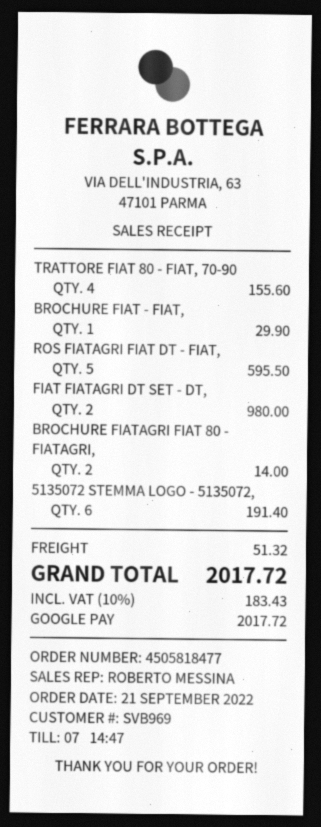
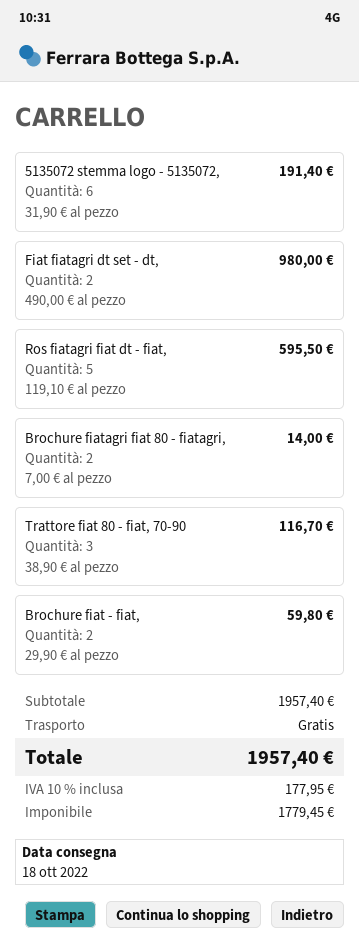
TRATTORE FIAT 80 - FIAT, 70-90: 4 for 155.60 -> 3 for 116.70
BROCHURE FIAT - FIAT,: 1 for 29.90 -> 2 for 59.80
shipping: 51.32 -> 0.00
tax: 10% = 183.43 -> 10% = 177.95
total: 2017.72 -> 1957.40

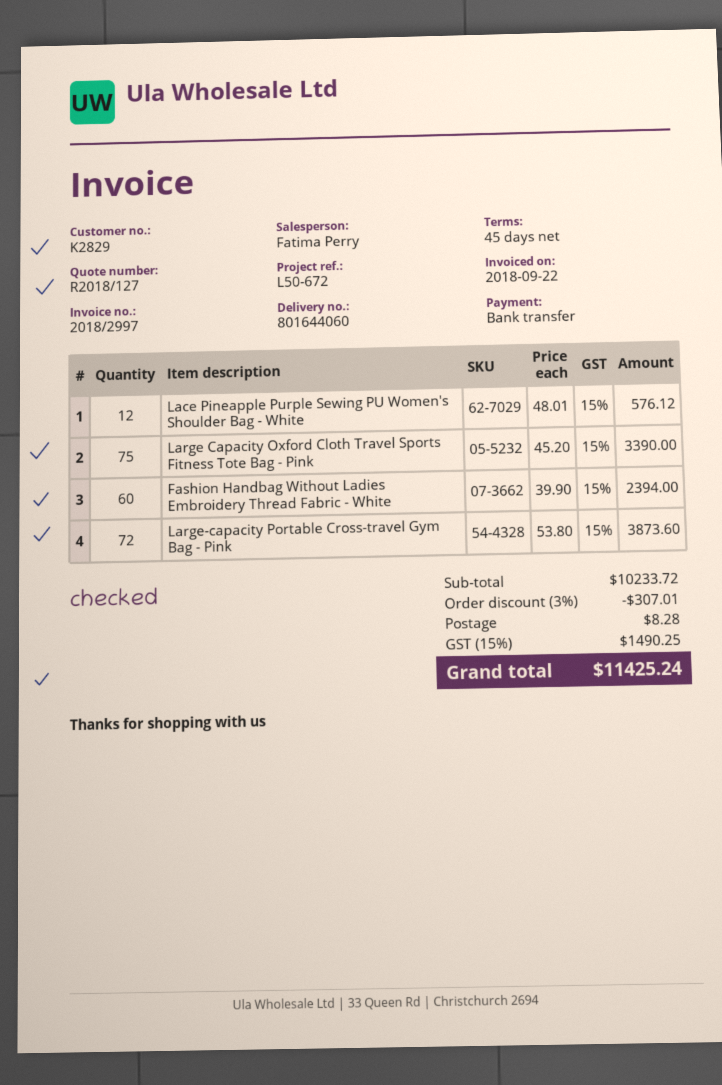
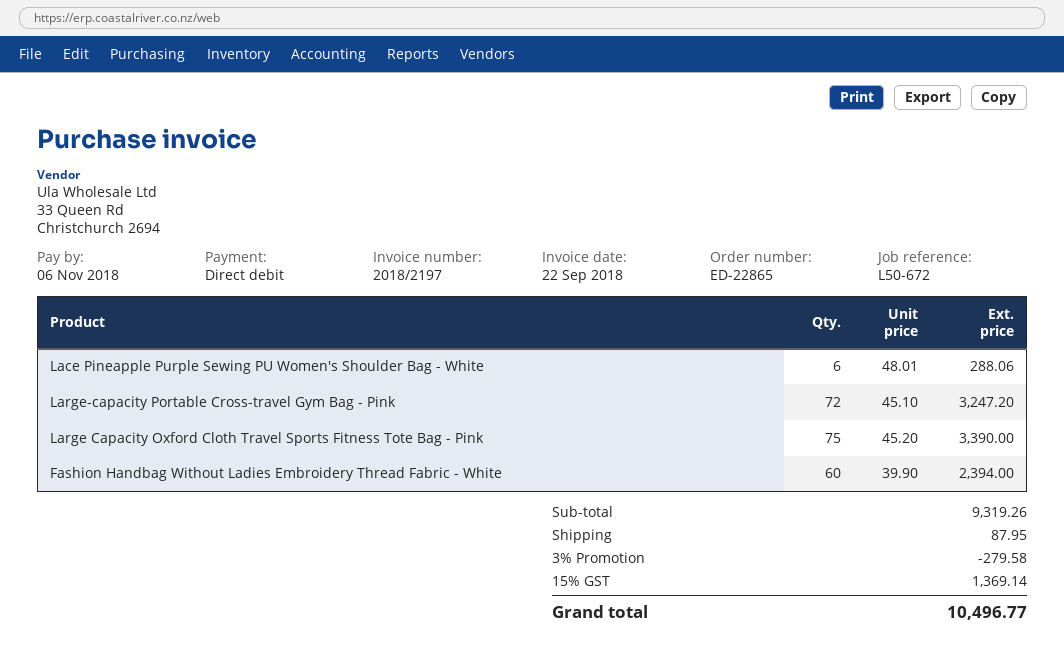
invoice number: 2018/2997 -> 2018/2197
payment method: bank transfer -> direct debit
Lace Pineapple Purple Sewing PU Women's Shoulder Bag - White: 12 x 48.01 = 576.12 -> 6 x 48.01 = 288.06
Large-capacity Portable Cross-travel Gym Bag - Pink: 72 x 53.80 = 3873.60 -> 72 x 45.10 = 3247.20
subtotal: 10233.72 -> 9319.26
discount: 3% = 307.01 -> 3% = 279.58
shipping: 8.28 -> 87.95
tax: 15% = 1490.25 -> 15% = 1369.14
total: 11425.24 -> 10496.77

...

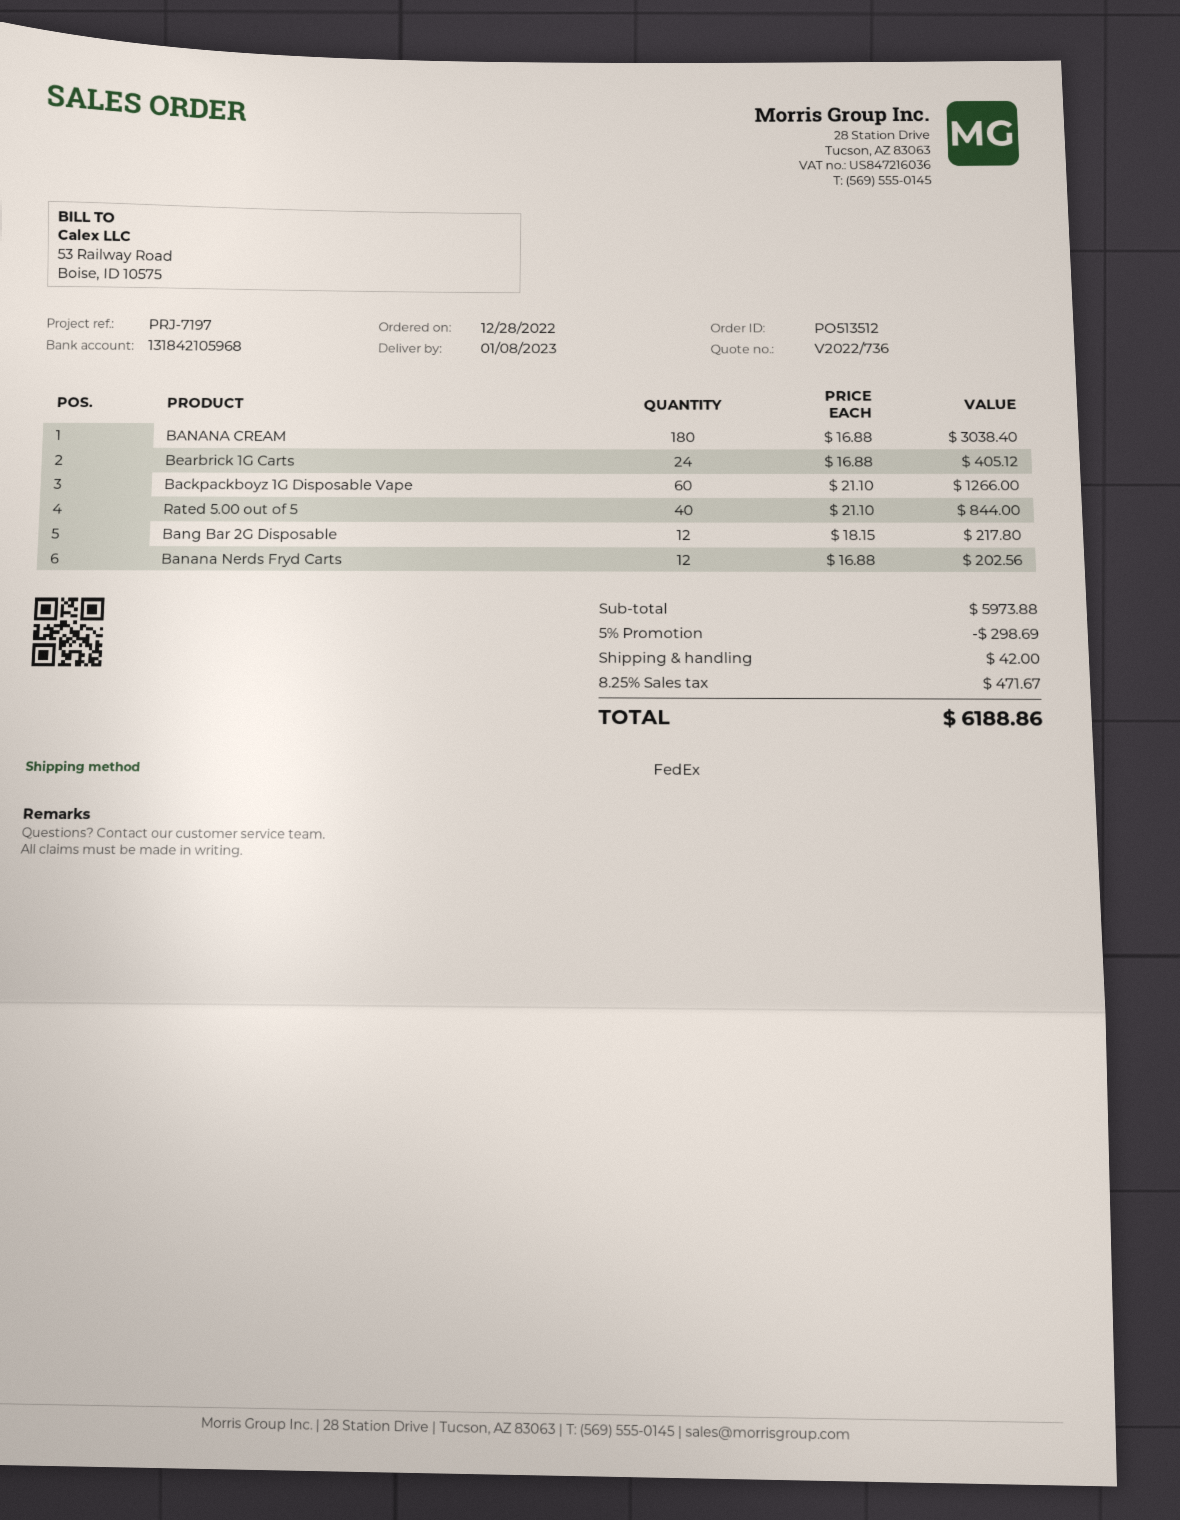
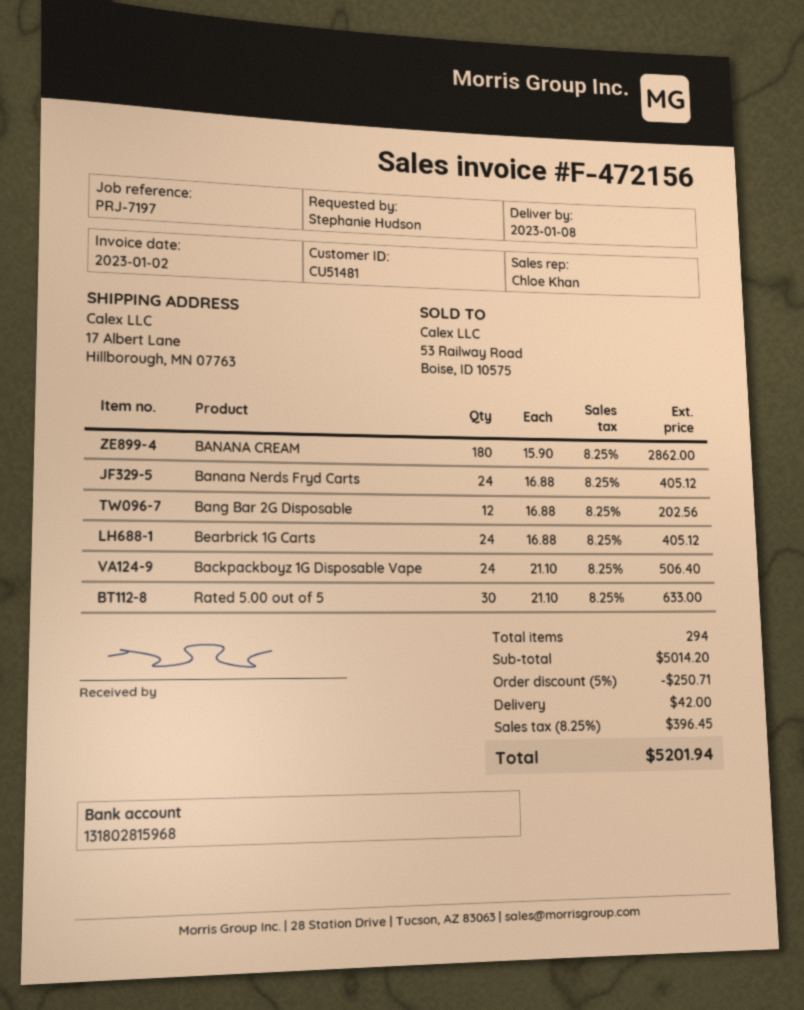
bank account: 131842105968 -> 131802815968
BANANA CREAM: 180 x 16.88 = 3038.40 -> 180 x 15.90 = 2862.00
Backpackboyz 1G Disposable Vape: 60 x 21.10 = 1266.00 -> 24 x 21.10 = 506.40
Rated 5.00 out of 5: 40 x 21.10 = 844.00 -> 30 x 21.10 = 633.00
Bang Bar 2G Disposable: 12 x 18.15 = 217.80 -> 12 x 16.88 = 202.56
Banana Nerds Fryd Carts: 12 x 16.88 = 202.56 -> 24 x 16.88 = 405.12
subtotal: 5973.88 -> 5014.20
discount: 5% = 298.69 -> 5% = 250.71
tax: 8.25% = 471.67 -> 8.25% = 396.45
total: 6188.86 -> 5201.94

...

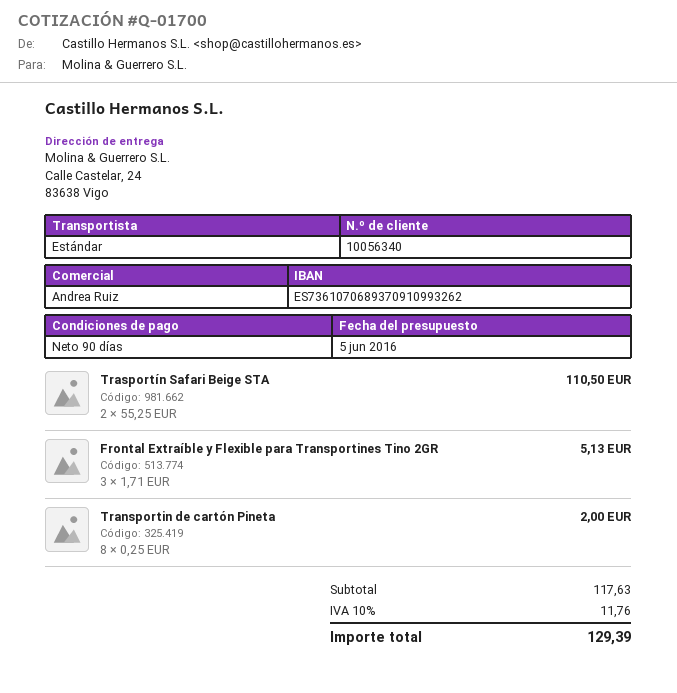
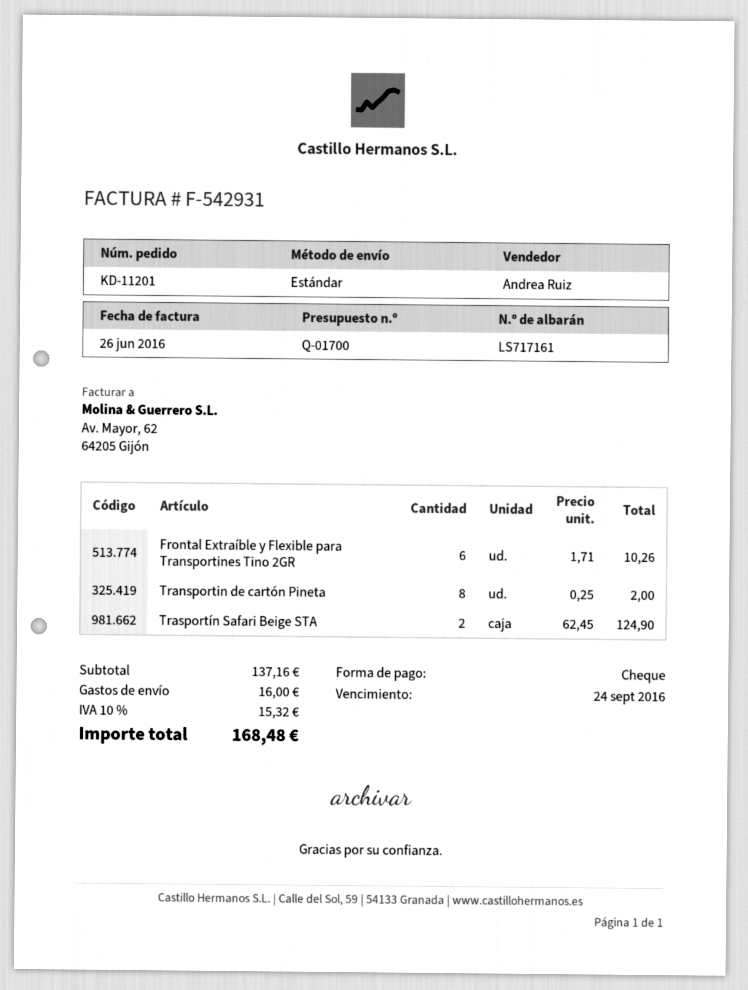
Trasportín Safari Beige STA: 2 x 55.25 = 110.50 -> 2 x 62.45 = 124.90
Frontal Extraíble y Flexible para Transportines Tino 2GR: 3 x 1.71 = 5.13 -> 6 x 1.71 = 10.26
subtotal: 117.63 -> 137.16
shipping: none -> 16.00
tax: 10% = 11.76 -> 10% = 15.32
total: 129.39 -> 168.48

#### What the exercise asks
Above are some records. Output exactly the lines from the one that contains "TRATTORE FIAT 80" to the one that contains "total: 11425.24 -> 10496.77", keeping both, and omit the pictures.

#### Answer to the problem
TRATTORE FIAT 80 - FIAT, 70-90: 4 for 155.60 -> 3 for 116.70
BROCHURE FIAT - FIAT,: 1 for 29.90 -> 2 for 59.80
shipping: 51.32 -> 0.00
tax: 10% = 183.43 -> 10% = 177.95
total: 2017.72 -> 1957.40

invoice number: 2018/2997 -> 2018/2197
payment method: bank transfer -> direct debit
Lace Pineapple Purple Sewing PU Women's Shoulder Bag - White: 12 x 48.01 = 576.12 -> 6 x 48.01 = 288.06
Large-capacity Portable Cross-travel Gym Bag - Pink: 72 x 53.80 = 3873.60 -> 72 x 45.10 = 3247.20
subtotal: 10233.72 -> 9319.26
discount: 3% = 307.01 -> 3% = 279.58
shipping: 8.28 -> 87.95
tax: 15% = 1490.25 -> 15% = 1369.14
total: 11425.24 -> 10496.77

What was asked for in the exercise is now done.